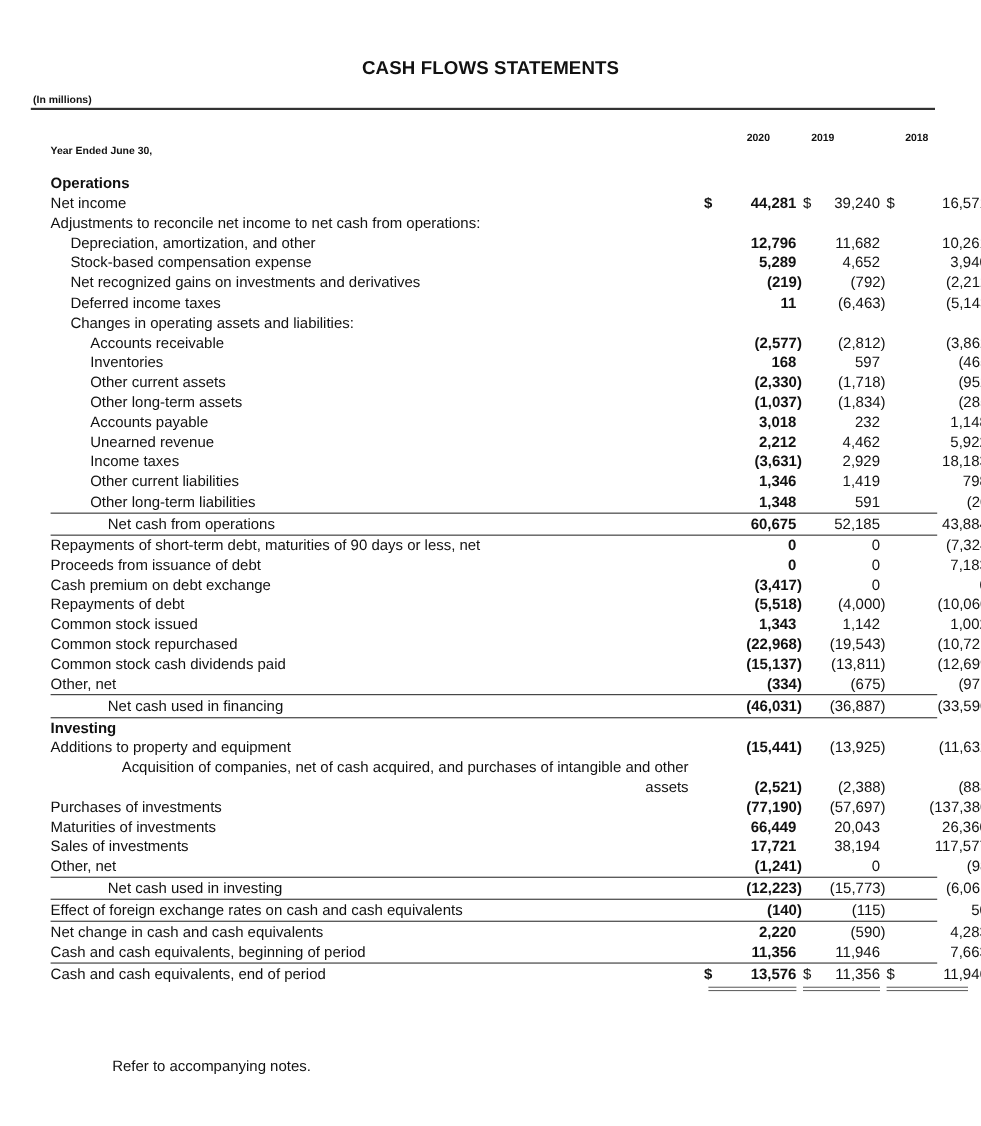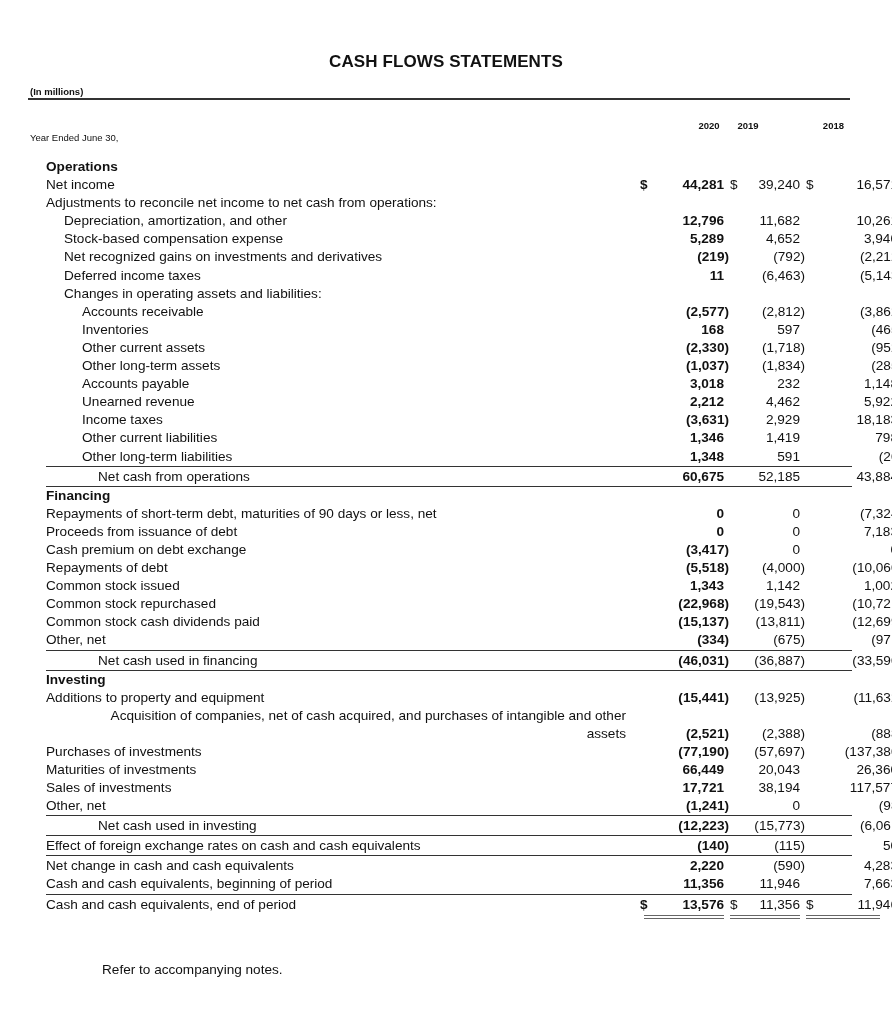--- a/index.html
+++ b/index.html
@@ -3,21 +3,21 @@
 <meta charset="utf-8">
 <style>
   * { box-sizing: border-box; margin: 0; padding: 0; }
   html, body { width: 892px; height: 1024px; background: #ffffff; }
   body { font-family: "Liberation Sans", sans-serif; color: #111; position: relative; overflow: hidden; }
 
   .title { position: absolute; top: 52px; left: 0; width: 892px; text-align: center; font-weight: bold; font-size: 17px; letter-spacing: 0.1px; }
   .units { position: absolute; top: 86px; left: 30px; font-size: 9.5px; font-weight: bold; }
   .top-rule { position: absolute; top: 98px; left: 28px; width: 822px; border-top: 2px solid #333; }
   .yhdr { position: absolute; top: 120px; font-size: 9.5px; font-weight: bold; text-align: right; }
-  .ye { position: absolute; top: 132px; left: 30px; font-size: 9.5px; font-weight: normal; }
+  .ye { position: absolute; top: 132px; left: 46px; font-size: 9.5px; font-weight: bold; }
 
   .stmt { position: absolute; top: 158px; left: 46px; width: 806px; text-align: right; }
   .row { position: relative; height: 18.1px; font-size: 13.6px; line-height: 18.1px; white-space: nowrap; }
   .row .lbl { position: absolute; left: 0; }
   .row.sec .lbl { font-weight: bold; }
   .row.i1 .lbl { left: 18px; }
   .row.i2 .lbl { left: 36px; }
   .row.tot .lbl { left: 52px; }
   .row.wrap { height: 36px; }
   .row.wrap .lbl { white-space: normal; width: 580px; line-height: 18px; }
@@ -37,21 +37,21 @@
   .dbl { position: absolute; height: 4px; border-top: 1.2px solid #666; border-bottom: 1.2px solid #666; }
 
   .note { position: absolute; top: 962px; left: 102px; font-size: 13.6px; }
 </style>
 </head>
 <body>
 
 <div class="title">CASH FLOWS STATEMENTS</div>
 <div class="units">(In millions)</div>
 <div class="top-rule"></div>
-<div class="yhdr" style="left:689px;width:40px;text-align:center;">2020</div>
+<div class="yhdr" style="left:660px;width:40px;">2020</div>
 <div class="yhdr" style="left:728px;width:40px;text-align:center;">2019</div>
 <div class="yhdr" style="left:804px;width:40px;">2018</div>
 <div class="ye">Year Ended June 30,</div>
 
 <div class="stmt" id="stmt">
     <div class="row sec">
       <span class="lbl">Operations</span>
     </div>
     <div class="row ">
       <span class="lbl">Net income</span>
@@ -237,23 +237,20 @@
         <span class="num">60,675</span>
       </div>
       <div class="v c19">
         <span class="num">52,185</span>
       </div>
       <div class="v c18">
         <span class="num">43,884</span>
       </div>
     </div>
     <div class="rule-full"></div>
-    <div class="row sec">
-      <span class="lbl">Financing</span>
-    </div>
     <div class="row ">
       <span class="lbl">Repayments of short-term debt, maturities of 90 days or less, net</span>
       <div class="v c20">
         <span class="num">0</span>
       </div>
       <div class="v c19">
         <span class="num">0</span>
       </div>
       <div class="v c18 neg">
         <span class="num">(7,324)</span>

**What the task requires**
Could you repeat, exactly and with nothing added, the lines from the top of the entries above through the line that holds "892px; height: 1024px;", leaving out any pictures?

**Answer below**
--- a/index.html
+++ b/index.html
@@ -3,21 +3,21 @@
 <meta charset="utf-8">
 <style>
   * { box-sizing: border-box; margin: 0; padding: 0; }
   html, body { width: 892px; height: 1024px; background: #ffffff; }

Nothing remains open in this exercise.